Ainsi, Bellarmin conclut que le commandement d’un prince qui abuse de son pouvoir n’est plus le commandement de Dieu ; cependant, continue-t-il, d’après la doctrine commune, pour que quelqu’un ne soit pas tenu à l’obéissance, il faut que l’abus de pouvoir du supérieur soit certain, notoire, et dans une matière grave. En effet, cette règle est universelle, que saint Augustin a formulée, et que tous les autres ont adoptée après lui : « Le sujet doit obéir, non seulement quand it est certain que le supérieur ne lui commande rien d’opposé a la volonté de Dieu, mais encore quand il n’est pas certain de cette opposition ; » dans le doute, il faut se conformer au jugement du supérieur plutôt qu’au jugement propre ; et le devoir de l’obéissance ne cesse que devant la certitude qu’un ordre humain est contraire à la loi de Dieu. Lorsqu’un prince se fait le tentateur ou le corrupteur de ses sujets (et c’est bien ce que font aujourd’hui la plupart des états à propos de la contraception, de l’avortement et de l’euthanasie), lorsqu’il les lèse gravement dans leurs droits ou lorsqu’il les grève injustement dans leurs biens, ceux-ci peuvent lui opposer une résistance, non seulement passive, mais active, pour s’efforcer d’empêcher l’accomplissement de ses injustes volontés[5].
[1] Robert-François Bellarmin, neveu du pape Marcel II, né le 4 octobre 1542 à Montepulciano (Toscane), entra dans la Compagnie de Jésus (1560) et fut ordonné prêtre à Louvain (1569) où il professa la théologie.

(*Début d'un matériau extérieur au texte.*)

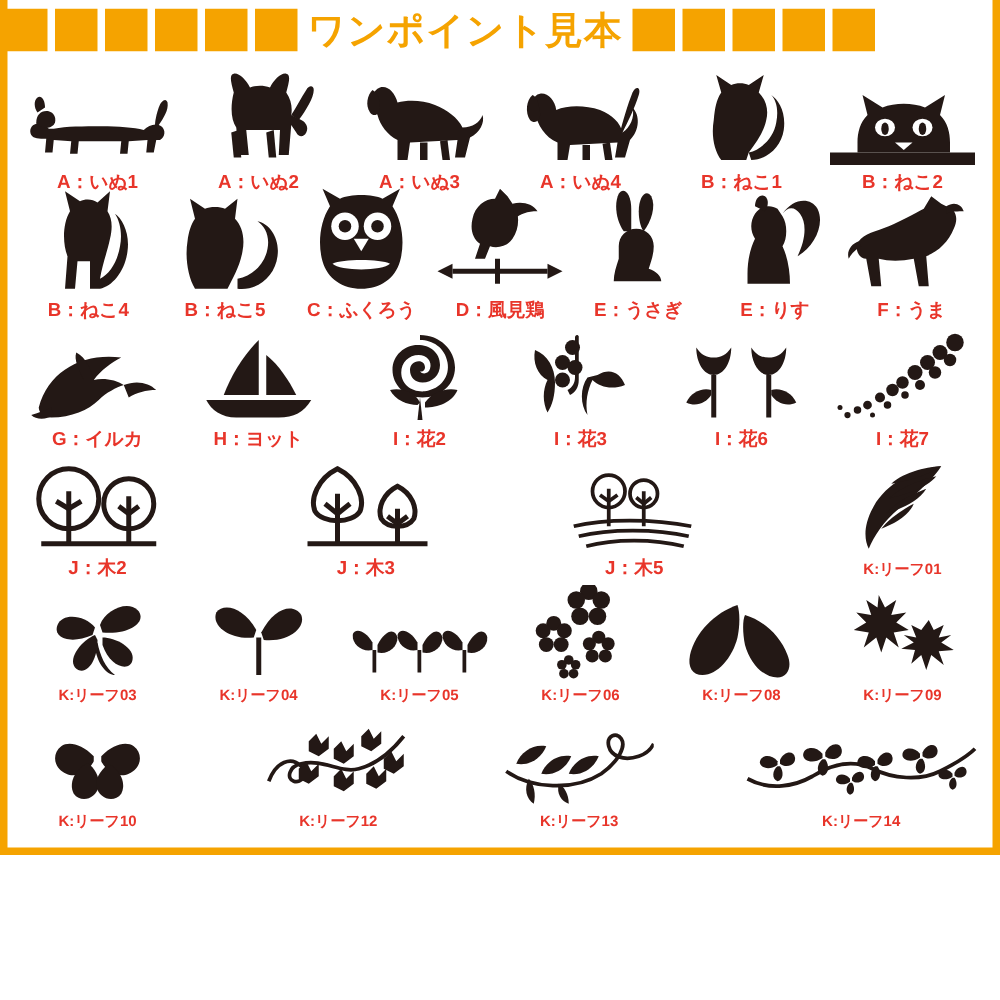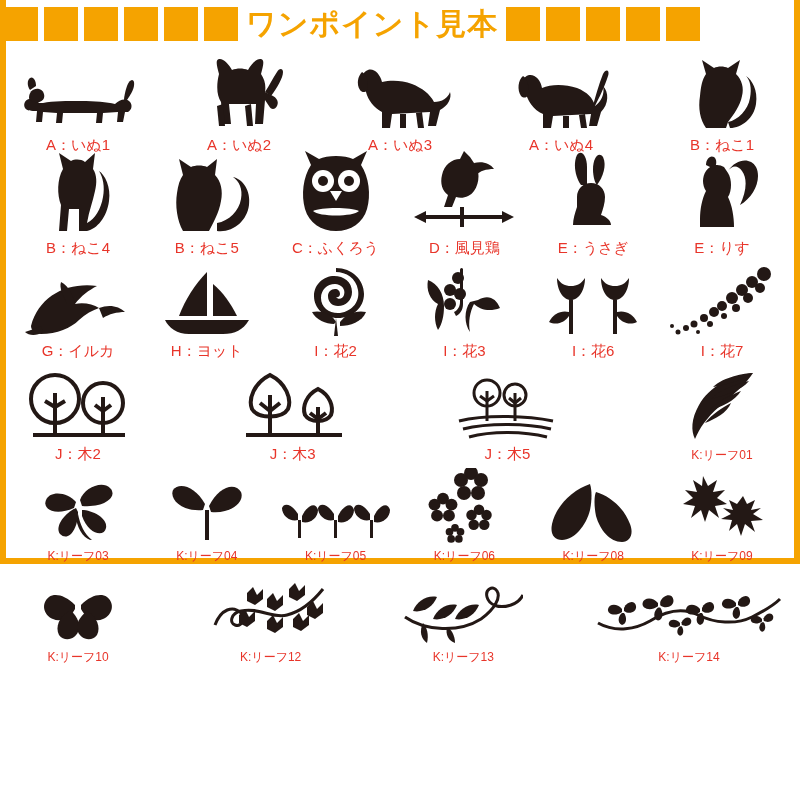"ワンポイント見本" #page { height: 564px -> 684px }
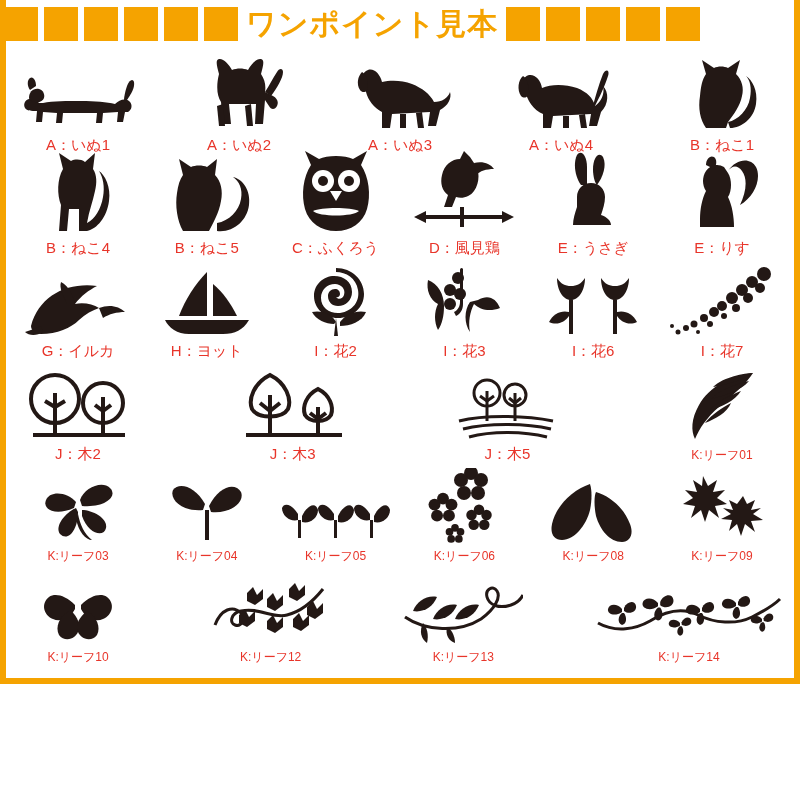"A：いぬ1" .caption { font-weight: normal -> bold }
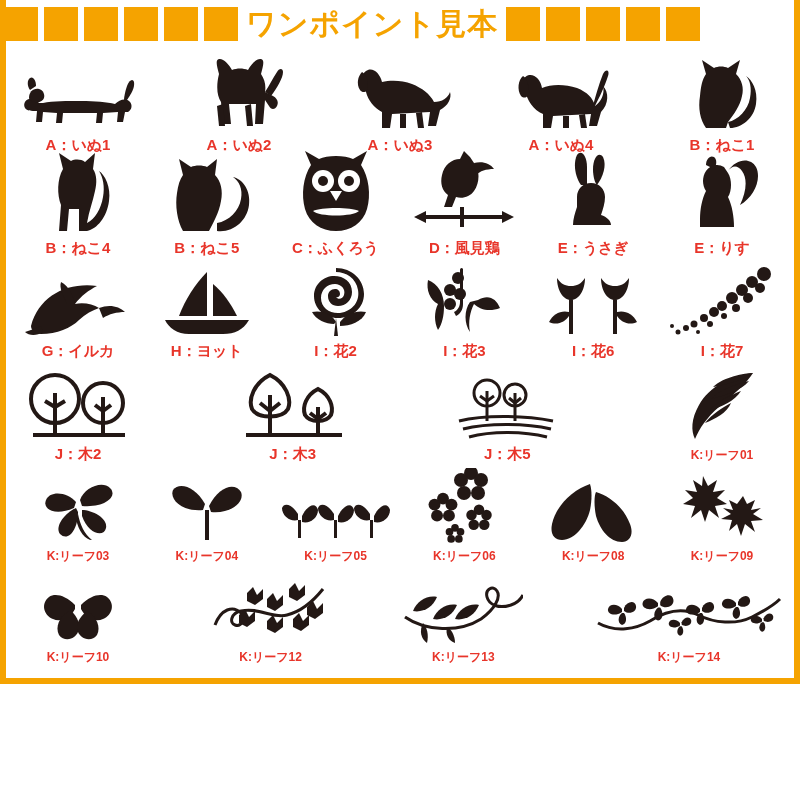"B：ねこ2" div.cell { html: none -> <div> <div> <svg> <g> <path></path> <path></path> </g> <g> <ellipse></ellipse> <ellipse></ellipse> <path></path> </g> <g> <ellipse></ellipse> <ellipse></ellipse> </g> </svg> </div> <div>B：ねこ2</div> </div> }
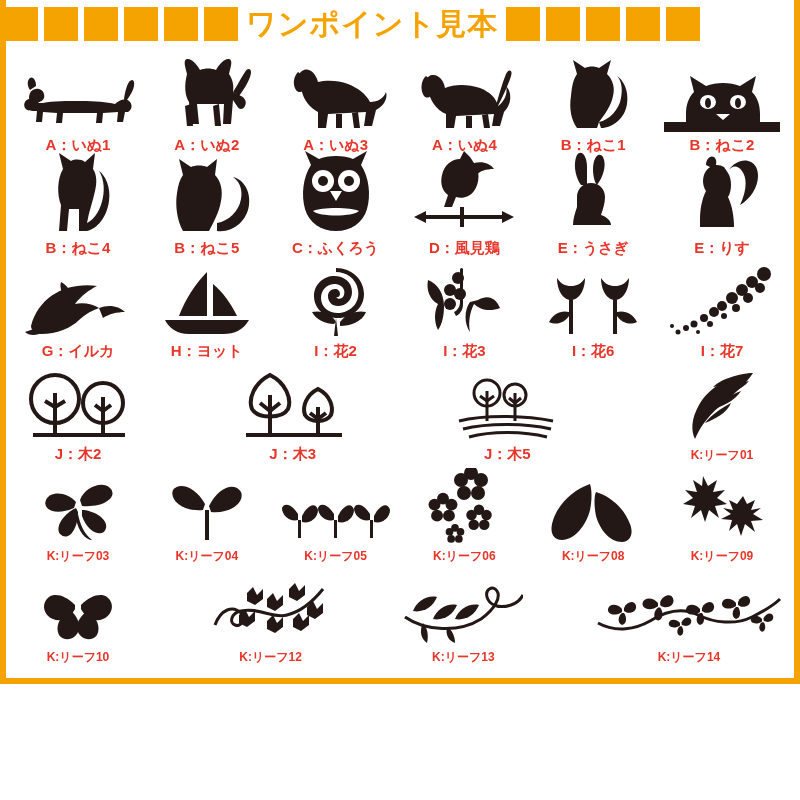"F：うま" div.cell { html: none -> <div> <div> <svg> <g> <path></path> <path></path> <path></path> </g> </svg> </div> <div>F：うま</div> </div> }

Il occupa la chaire de controverse au Collège romain et publia de nombreux ouvrages : Controverses (1586-1593), le traité Sur la translation de l'empire romain des Grecs aux Francs puis aux Germains (1584), le Jugement du livre luthérien De la concorde(1585). Théologien du légat envoyé en France par Sixte V, il subit le siège de Paris (1589). Membre des commissions de la traduction latine de la Bible (Sixto-Clémentine, il fut le rédacteur de la préface pour l'édition de 1592. Directeur spirituel (1588-1592) puis recteur du Collège romain (1592-1594), provincial des jésuites de Naples (1594), théologien particulier de Clément VIII, consulteur du Saint-Office, recteur de la Pénitencerie, il continue d'écrire : Réfutation d'un libelle sur le culte des saints (1596), le Grand catéchisme et le Petit catéchisme (1597), Les indulgences et le jubilé (1609),L'exemption des clerc (1610). Créé cardinal (1599) et nommé archevêque de Capoue (1602), il participe, en 1605, à l'élection de Léon XI de Médicis et à celle de Paul V Borghèse. Quoiqu'il ait invariablement voté au conclave pour le cardinal François de La Rochefoucauld, Paul V le nomme préfet de la Congrégation des Rites. Il se retire à Saint-André au Quirinal (août 1621) où il meurt le 17 septembre 1621. Benoît XV proclama l'héroïcité de ses vertus (1918) ; il fut béatifié (1923) et canonisé (1930) par Pie XI qui, en septembre 1931, le déclara docteur de l'Eglise universelle.
[2] Parce que la République de Venise avait violé les immunités ecclésiastiques, Paul V, se fondant sur les conciles et les protestations de ses prédécesseurs, avait jeté sur elle l’interdit.
[3] Servite, théologien de la République de Venise.
[4] Premier livre des Rois XXI &-19.
[5] Les différents entre la République de Venise et le Saint-Siège seront résolus par le cardinal de Joyeuse, représentant d’Henri IV qui a proposé sa médiation ; la réconciliation publique eut lieu le 21 avril 1607.